THE PROBLEM:
Copy out, unchanged, the entries below from the "margin: 10px ->" line to the final line. Omit pictures.

RECORDS PROVIDED:
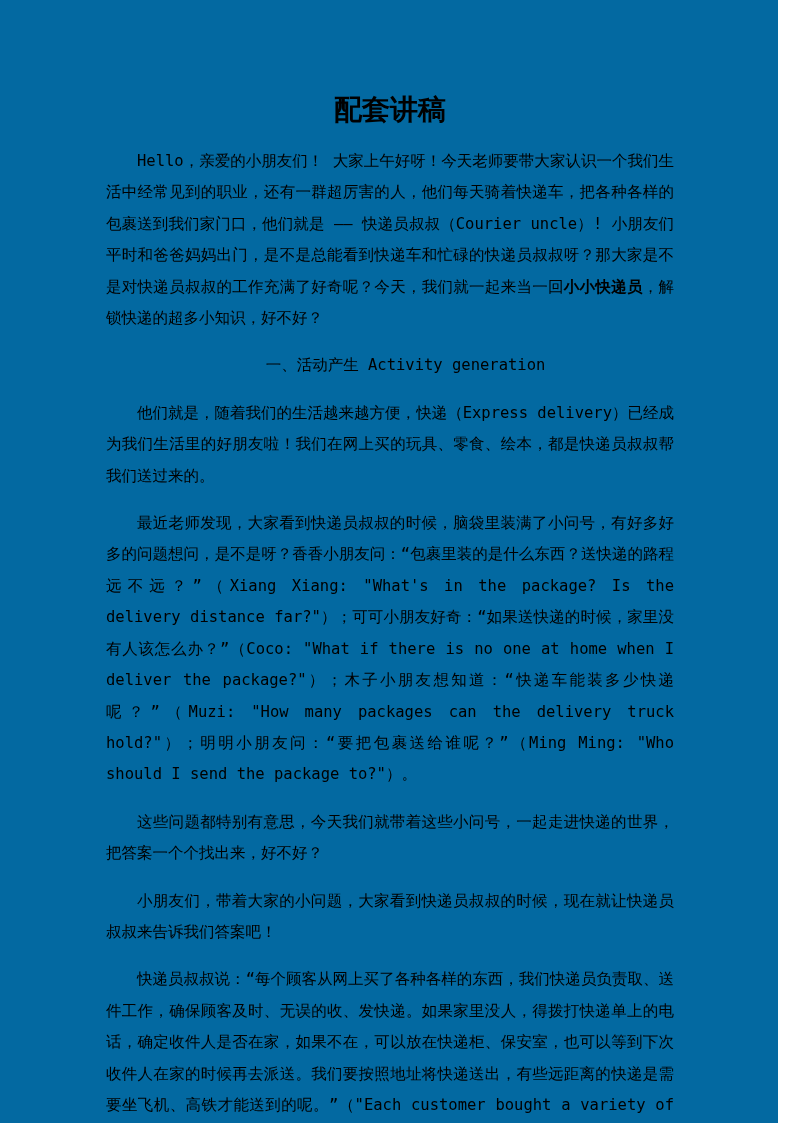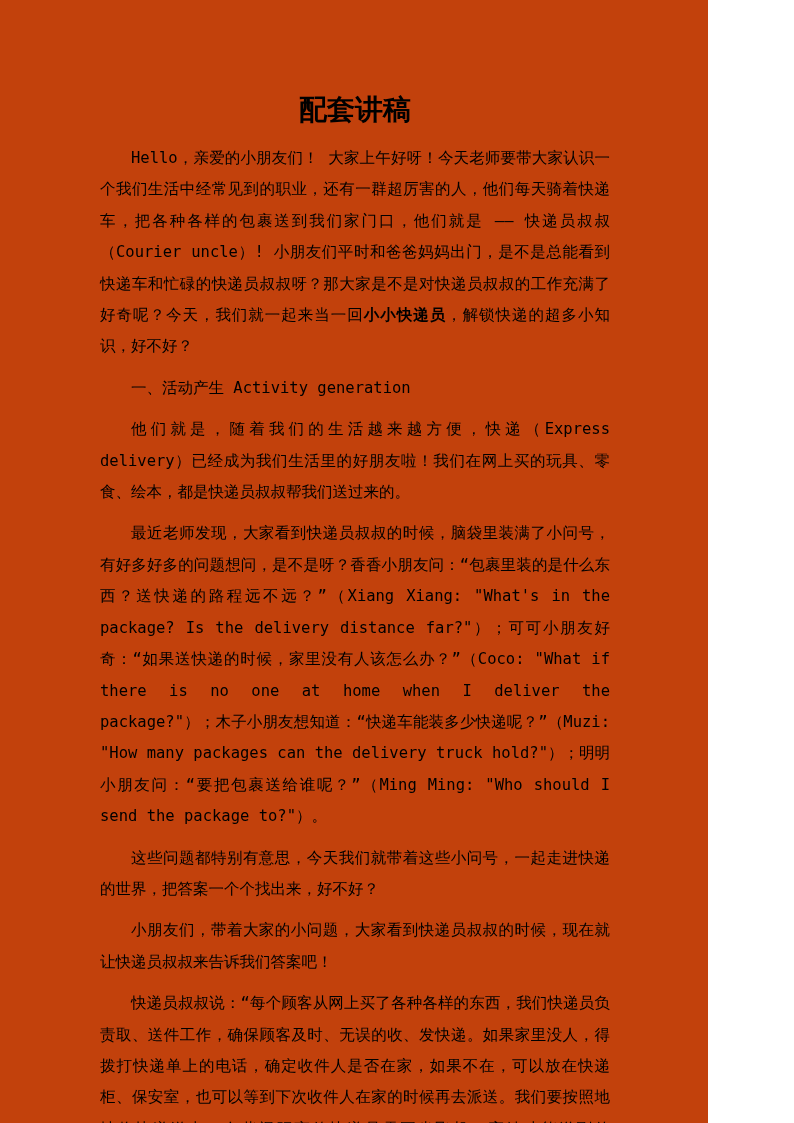"配套讲稿" .page { background: #c2410c -> #0369a1; width: 708px -> 778px }
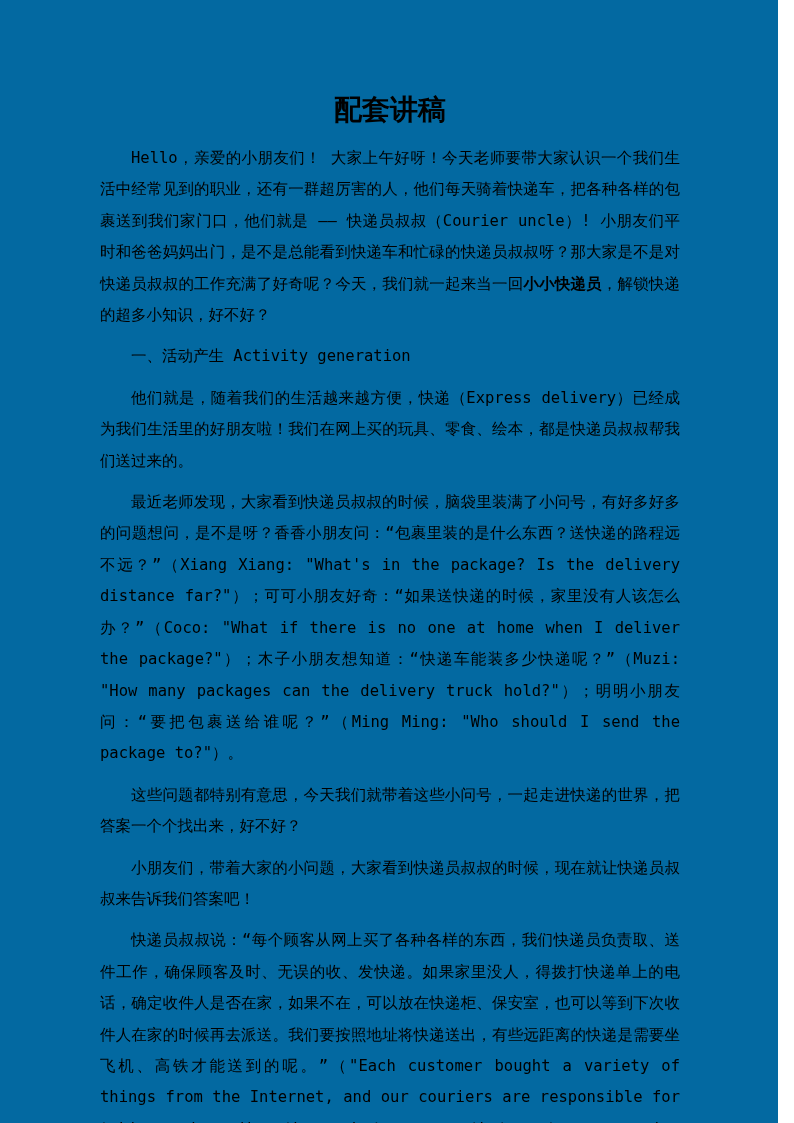"Hello，亲爱的小朋友们！" .para { margin: 10px -> 16px }
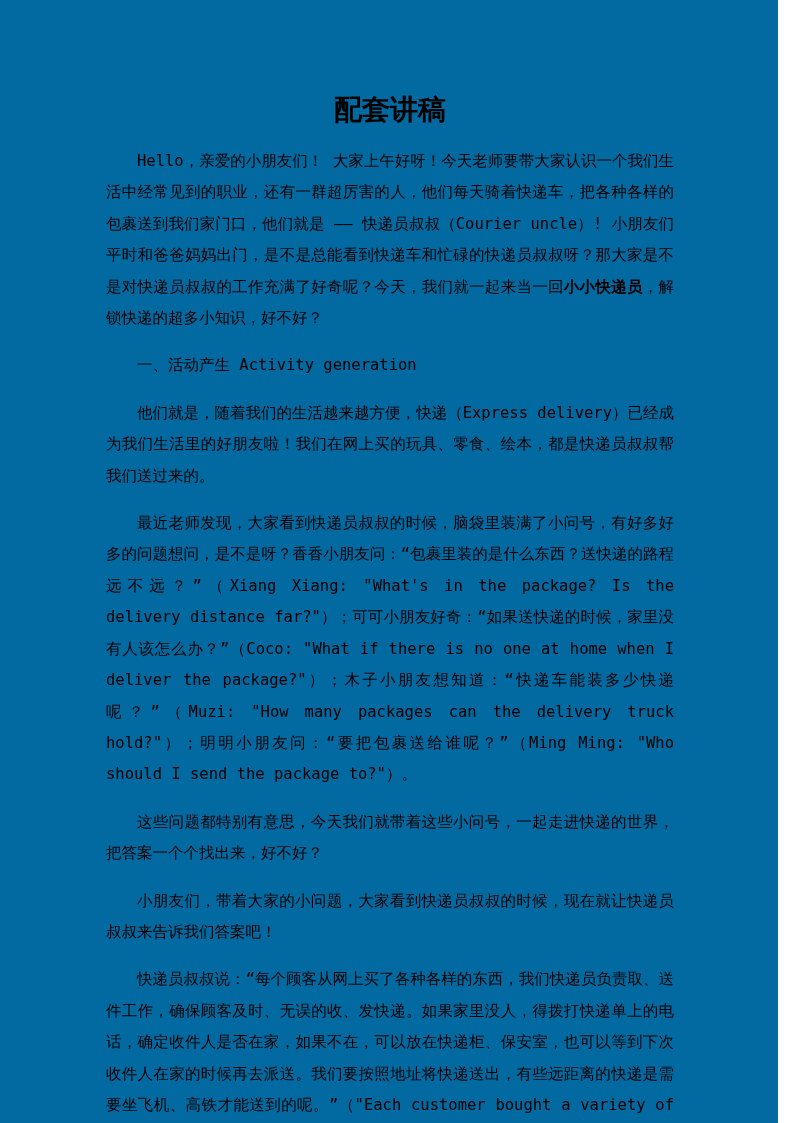"一、活动产生 Activity generation" .para.heading { text-align: left -> center }
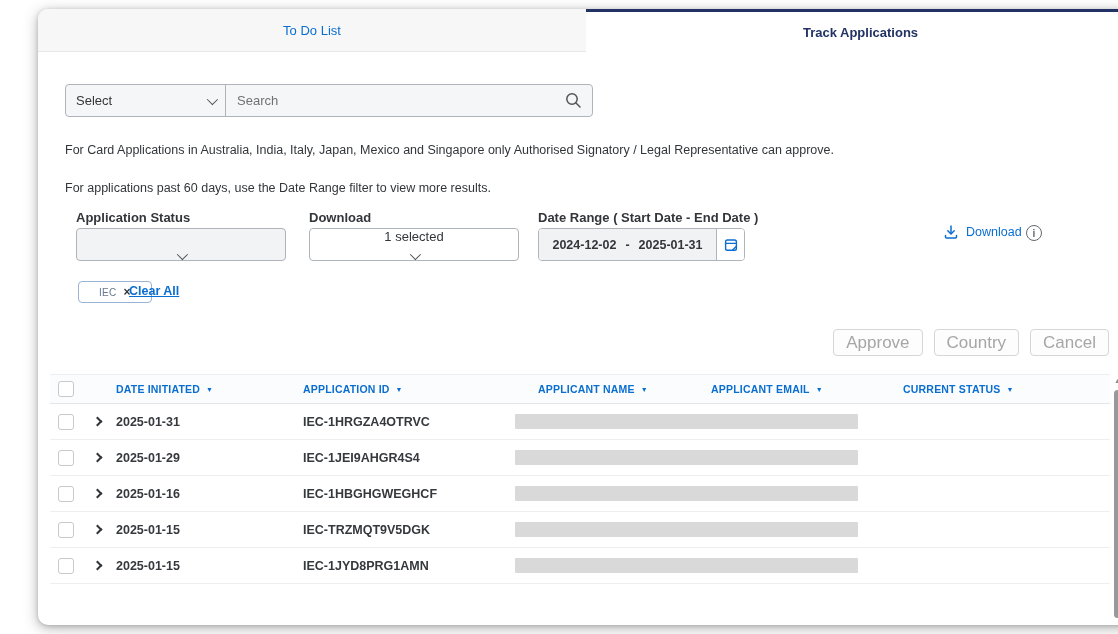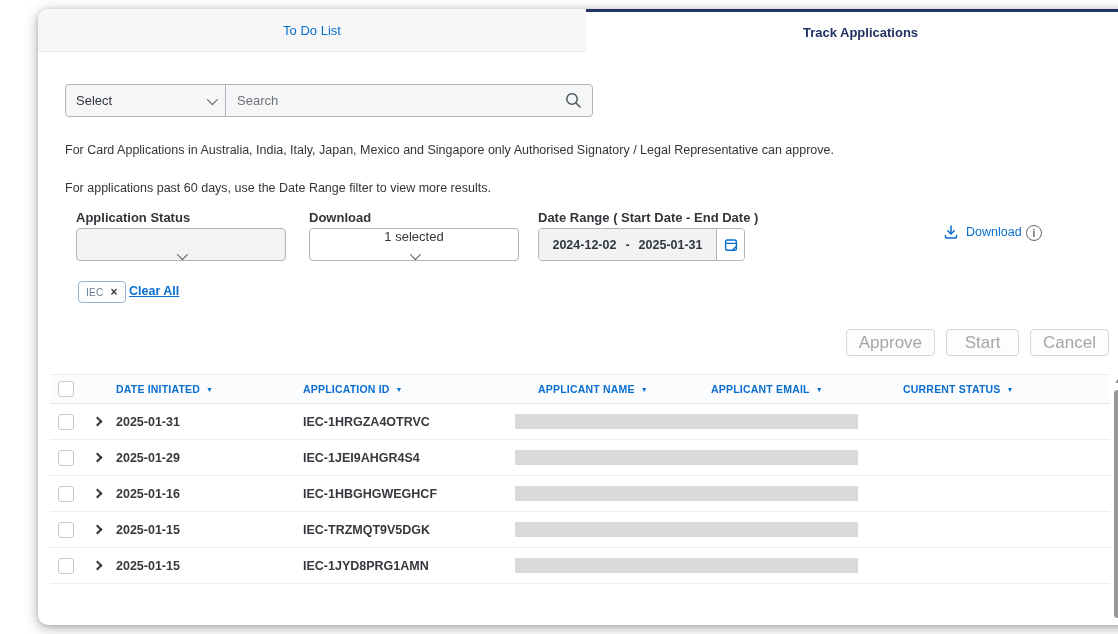"IEC" .chip { padding: 0 7px -> 0 20px }
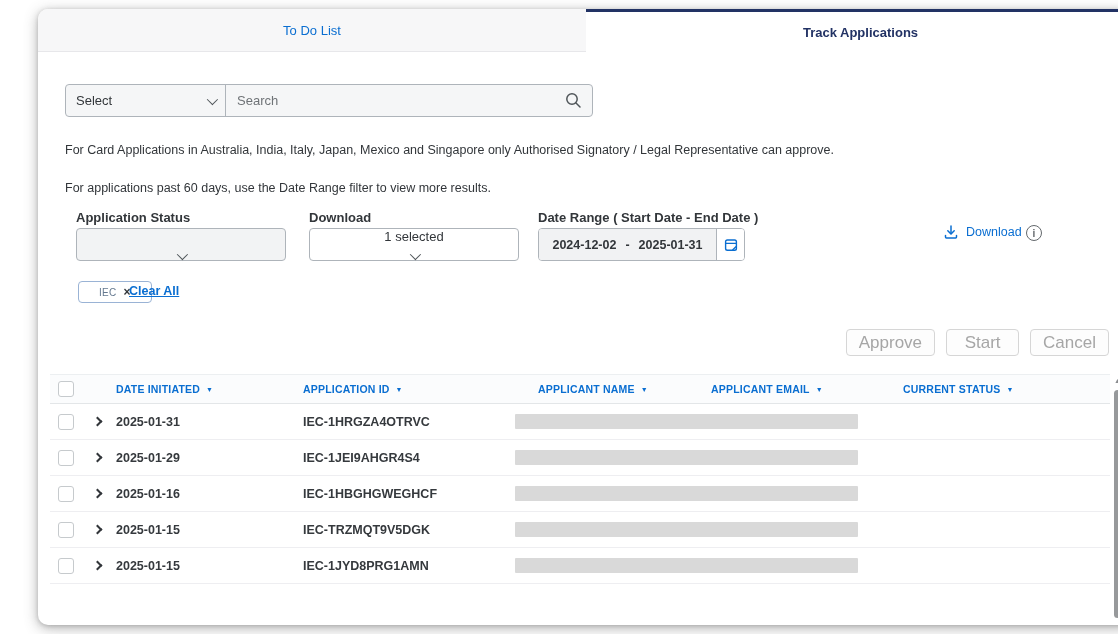"Start" div.abtn { text: Start -> Country }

WRITTEN ANSWER:
"Hello，亲爱的小朋友们！" .para { margin: 10px -> 16px }
"一、活动产生 Activity generation" .para.heading { text-align: left -> center }
"IEC" .chip { padding: 0 7px -> 0 20px }
"Start" div.abtn { text: Start -> Country }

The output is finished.